> _Data listing_:
________________
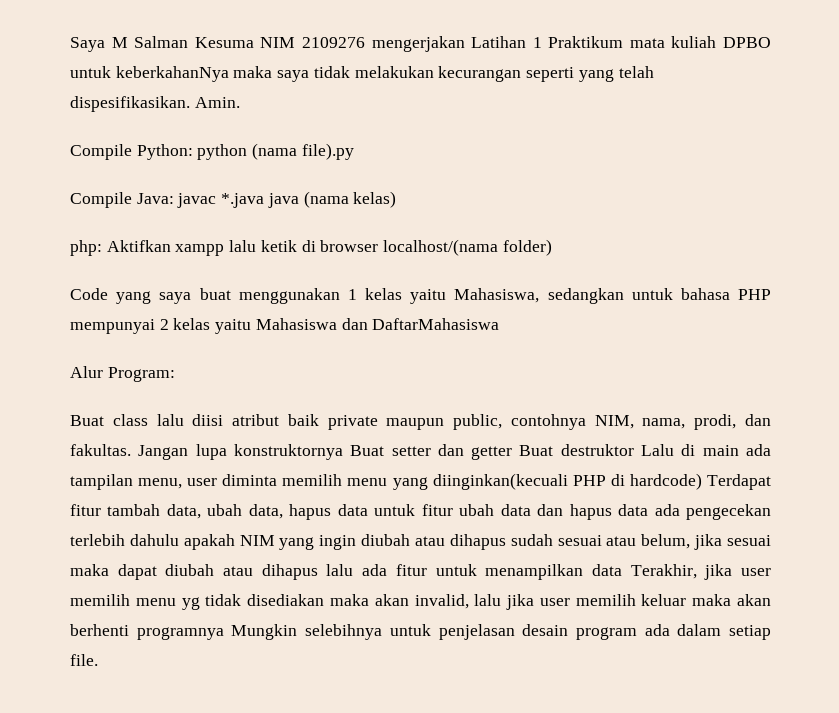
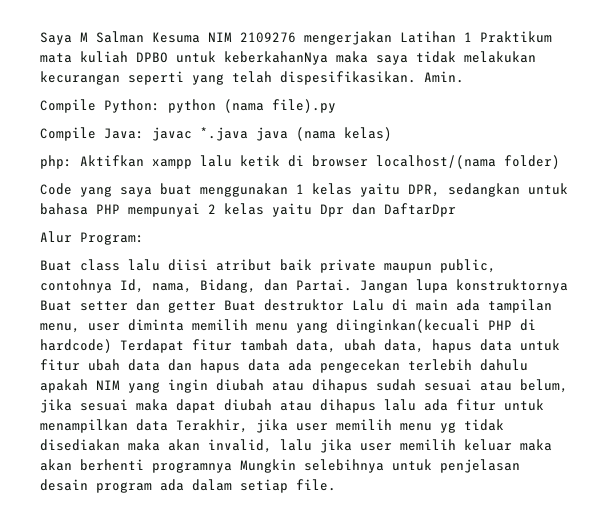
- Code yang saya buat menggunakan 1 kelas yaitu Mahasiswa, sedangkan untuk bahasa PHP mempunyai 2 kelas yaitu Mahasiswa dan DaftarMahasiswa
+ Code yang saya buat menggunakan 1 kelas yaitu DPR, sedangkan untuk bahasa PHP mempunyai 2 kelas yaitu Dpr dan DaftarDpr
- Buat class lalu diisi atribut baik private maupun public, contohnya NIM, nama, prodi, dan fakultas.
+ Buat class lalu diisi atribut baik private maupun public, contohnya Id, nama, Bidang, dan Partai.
________________
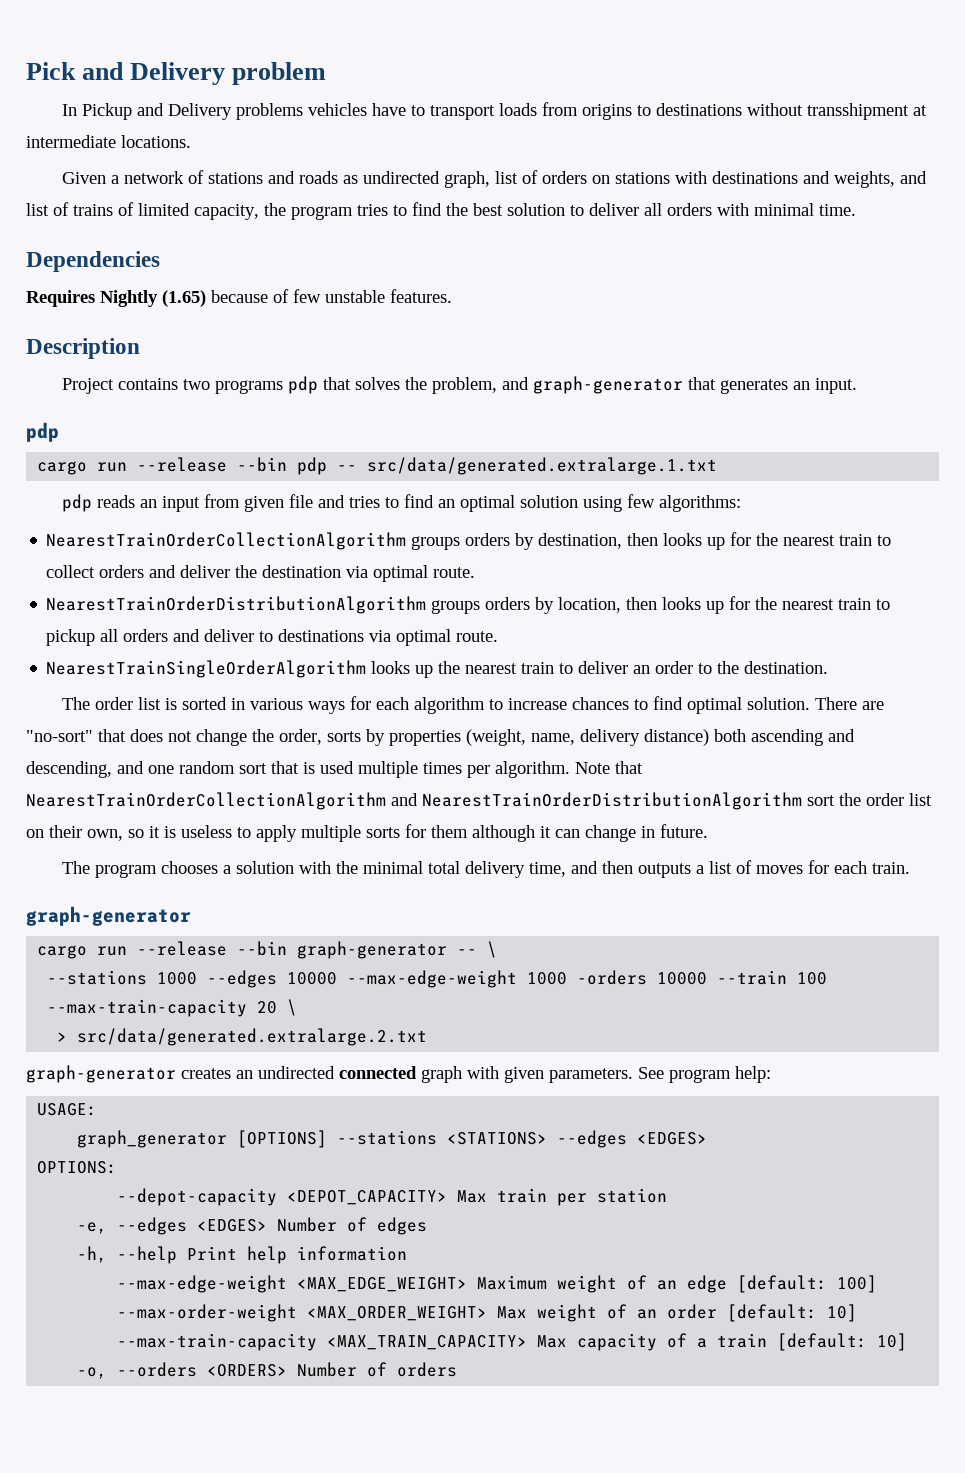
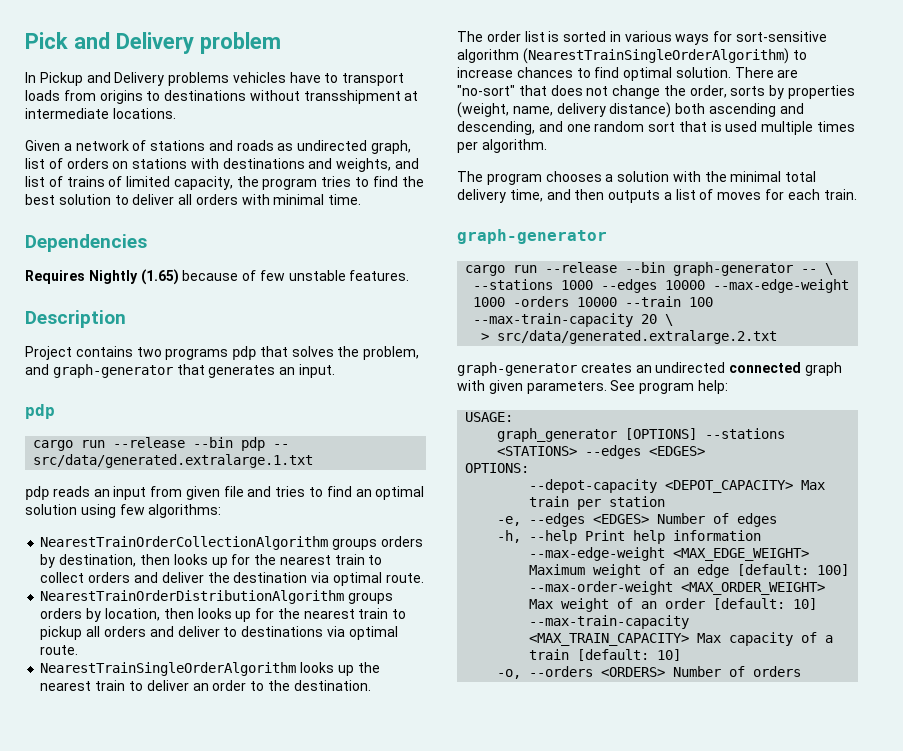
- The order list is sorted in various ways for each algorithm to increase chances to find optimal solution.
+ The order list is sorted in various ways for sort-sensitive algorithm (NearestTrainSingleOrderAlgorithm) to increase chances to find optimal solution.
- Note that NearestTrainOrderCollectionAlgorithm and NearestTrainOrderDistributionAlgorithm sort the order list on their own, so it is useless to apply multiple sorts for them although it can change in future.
________________
> _Work request_: Everything above from the line containing "ways for sort-sensitive" down to the line containing "- Note that" is to be transcribed exactly, with both of those lines included and nothing else added.

> _Result for this exercise_:
+ The order list is sorted in various ways for sort-sensitive algorithm (NearestTrainSingleOrderAlgorithm) to increase chances to find optimal solution.
- Note that NearestTrainOrderCollectionAlgorithm and NearestTrainOrderDistributionAlgorithm sort the order list on their own, so it is useless to apply multiple sorts for them although it can change in future.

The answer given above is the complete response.